→ SUPPLIED RECORDS
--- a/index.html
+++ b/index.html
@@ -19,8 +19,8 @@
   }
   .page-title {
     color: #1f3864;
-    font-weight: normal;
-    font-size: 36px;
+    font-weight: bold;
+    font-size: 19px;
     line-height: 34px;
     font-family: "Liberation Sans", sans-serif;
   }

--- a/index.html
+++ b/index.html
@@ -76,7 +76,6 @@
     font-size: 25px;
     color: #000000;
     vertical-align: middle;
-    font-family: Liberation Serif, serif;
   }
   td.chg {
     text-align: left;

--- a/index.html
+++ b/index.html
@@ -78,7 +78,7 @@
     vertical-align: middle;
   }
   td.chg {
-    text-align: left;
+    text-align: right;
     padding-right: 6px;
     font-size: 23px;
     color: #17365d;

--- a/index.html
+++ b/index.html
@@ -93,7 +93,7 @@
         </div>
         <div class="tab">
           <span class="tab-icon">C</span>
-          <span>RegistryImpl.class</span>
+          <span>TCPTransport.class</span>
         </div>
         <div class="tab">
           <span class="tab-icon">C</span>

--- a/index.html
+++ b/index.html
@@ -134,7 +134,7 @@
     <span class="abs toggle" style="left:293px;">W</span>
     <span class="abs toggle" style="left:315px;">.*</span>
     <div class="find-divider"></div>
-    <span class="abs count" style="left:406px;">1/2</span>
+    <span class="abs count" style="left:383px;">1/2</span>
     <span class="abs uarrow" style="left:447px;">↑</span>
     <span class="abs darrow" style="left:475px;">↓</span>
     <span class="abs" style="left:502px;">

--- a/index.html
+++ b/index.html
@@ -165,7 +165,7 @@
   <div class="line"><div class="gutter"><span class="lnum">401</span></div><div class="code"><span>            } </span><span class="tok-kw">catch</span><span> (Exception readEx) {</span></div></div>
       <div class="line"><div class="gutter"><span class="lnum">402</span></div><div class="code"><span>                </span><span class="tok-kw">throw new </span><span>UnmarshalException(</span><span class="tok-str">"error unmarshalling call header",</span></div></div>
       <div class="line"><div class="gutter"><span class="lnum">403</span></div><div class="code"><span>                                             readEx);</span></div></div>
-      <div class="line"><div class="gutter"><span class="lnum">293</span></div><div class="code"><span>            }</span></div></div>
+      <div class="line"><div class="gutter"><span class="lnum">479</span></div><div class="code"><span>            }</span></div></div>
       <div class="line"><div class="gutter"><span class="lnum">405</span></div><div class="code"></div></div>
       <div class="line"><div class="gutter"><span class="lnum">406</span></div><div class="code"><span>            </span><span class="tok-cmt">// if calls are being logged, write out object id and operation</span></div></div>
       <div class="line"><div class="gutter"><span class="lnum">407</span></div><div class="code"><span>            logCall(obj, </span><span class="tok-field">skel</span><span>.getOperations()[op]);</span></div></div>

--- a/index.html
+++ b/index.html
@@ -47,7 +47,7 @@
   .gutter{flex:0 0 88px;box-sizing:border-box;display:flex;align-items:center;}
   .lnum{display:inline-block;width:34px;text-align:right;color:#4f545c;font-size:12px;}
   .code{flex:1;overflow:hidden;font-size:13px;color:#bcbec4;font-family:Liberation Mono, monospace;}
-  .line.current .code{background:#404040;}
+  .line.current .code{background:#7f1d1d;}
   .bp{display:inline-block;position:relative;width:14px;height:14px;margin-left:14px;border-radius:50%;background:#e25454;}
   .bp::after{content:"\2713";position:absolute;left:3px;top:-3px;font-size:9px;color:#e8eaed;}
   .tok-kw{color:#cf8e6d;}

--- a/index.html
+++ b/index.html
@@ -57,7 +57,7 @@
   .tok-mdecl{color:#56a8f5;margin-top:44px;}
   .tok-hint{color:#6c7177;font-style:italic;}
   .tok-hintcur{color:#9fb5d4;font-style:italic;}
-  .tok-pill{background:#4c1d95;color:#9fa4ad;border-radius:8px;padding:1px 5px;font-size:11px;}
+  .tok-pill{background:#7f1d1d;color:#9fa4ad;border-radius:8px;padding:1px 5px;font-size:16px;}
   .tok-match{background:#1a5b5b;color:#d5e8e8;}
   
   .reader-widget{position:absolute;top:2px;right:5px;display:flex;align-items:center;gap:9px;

→ WHAT IS EXPECTED
In the entries above, find lines with "block" and copy each.

→ EXERCISE ANSWER
   .lnum{display:inline-block;width:34px;text-align:right;color:#4f545c;font-size:12px;}
   .bp{display:inline-block;position:relative;width:14px;height:14px;margin-left:14px;border-radius:50%;background:#e25454;}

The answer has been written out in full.